When the production renews his/her contract for a new season, the pressure will cause him to make the only possible decision: to reveal the great deception to the world. With what consequences? Direct heir of the most sensational screwball comedies of the Hollywood Golden Age (those in which farce and social fable merged into a unicum in which, likewise, realism and a sense of the absurd overflowed one into the other while maintaining a miraculous balance of credibility), «Tootsie» grafts on those mechanisms a reinterpretation of the sexual misunderstanding at the base of «Some like it hot».
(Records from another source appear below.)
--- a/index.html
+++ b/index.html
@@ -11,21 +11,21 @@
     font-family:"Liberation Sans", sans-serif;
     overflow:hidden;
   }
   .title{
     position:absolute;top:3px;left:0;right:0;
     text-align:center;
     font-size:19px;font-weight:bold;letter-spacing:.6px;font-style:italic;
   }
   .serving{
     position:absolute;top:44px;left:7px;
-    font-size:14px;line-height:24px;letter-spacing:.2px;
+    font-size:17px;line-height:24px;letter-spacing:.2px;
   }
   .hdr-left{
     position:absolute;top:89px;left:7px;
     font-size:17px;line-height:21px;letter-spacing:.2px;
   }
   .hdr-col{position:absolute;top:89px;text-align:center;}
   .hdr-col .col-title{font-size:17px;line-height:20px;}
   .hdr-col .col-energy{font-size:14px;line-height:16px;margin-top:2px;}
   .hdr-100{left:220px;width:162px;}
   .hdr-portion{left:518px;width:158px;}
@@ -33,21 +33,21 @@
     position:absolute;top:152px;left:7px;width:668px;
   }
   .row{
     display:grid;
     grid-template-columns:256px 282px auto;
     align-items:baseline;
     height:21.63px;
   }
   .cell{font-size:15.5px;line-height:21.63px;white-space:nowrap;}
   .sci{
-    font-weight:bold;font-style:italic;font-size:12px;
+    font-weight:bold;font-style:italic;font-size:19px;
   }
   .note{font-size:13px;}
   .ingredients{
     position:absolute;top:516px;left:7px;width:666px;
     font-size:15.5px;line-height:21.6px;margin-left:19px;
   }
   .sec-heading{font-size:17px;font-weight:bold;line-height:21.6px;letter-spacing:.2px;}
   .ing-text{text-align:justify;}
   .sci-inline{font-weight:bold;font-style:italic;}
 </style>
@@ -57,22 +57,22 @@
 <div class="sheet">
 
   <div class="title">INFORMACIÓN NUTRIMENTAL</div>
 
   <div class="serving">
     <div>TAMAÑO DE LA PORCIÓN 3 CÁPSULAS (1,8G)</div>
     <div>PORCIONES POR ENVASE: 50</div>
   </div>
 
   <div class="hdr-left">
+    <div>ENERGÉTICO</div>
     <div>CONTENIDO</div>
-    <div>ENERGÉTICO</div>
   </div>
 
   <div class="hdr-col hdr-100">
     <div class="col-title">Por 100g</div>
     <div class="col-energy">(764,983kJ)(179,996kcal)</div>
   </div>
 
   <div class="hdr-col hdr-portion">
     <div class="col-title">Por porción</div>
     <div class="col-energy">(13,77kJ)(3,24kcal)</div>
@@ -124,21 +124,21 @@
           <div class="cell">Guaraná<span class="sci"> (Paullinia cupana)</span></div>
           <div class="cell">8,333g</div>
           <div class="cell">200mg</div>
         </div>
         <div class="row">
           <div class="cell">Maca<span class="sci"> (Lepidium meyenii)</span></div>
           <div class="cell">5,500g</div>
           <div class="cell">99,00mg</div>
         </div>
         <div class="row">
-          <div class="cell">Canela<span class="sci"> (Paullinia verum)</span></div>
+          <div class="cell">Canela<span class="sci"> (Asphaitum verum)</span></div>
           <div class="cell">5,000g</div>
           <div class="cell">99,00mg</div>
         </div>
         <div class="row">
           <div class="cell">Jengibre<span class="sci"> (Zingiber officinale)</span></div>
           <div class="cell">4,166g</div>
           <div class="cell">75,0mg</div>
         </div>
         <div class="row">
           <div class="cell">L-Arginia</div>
Only the Big Apple of 1982 is not the Chicago of 1929; and the protagonist pretends to be a woman not so much to escape the clutches of those who would not have witnessed a massacre as to survive the “moral” massacre of a country which, in order to sell itself populistically as a winner, was plunging its middle class into hell of unemployment and precariousness. And it is in this context that the choice of “transvestism” as the engine of the story acquires a complementary and political dimension. In fact, Michael/Dorothy represents the two coincident and subsumed faces of a single “minority” unease: that is, the need, both of the male and female gender, to face everyday life by wearing “masks” to correspond to the expectations of the world, as well as to try (with difficulty) to demonstrate the existence in reality of that equality between the sexes long theorized by feminism.

Much more than a simple comedy of misunderstandings, “Tootsie” still remains today, forty years later, a very current and almost exemplary “gender movie” for clarity of purpose (albeit, today, perhaps, not very welcome: it is only by putting yourself in the shoes of a woman that a man can she become capable of an egalitarian relationship? Is it only the awareness of consonance with a male vision that really gives a woman the faculty of choice?); but also an actor’s film, all perfect (Oscar to Jessica Lange; the only one out of ten nominations received in the year in which the forgotten “Gandhi” made a clean sweep of the major awards), and a screenwriting lesson (where the «expedient» does not replace the story, as unfortunately often happens in contemporary cinema which ends in the enunciation of a gimmick).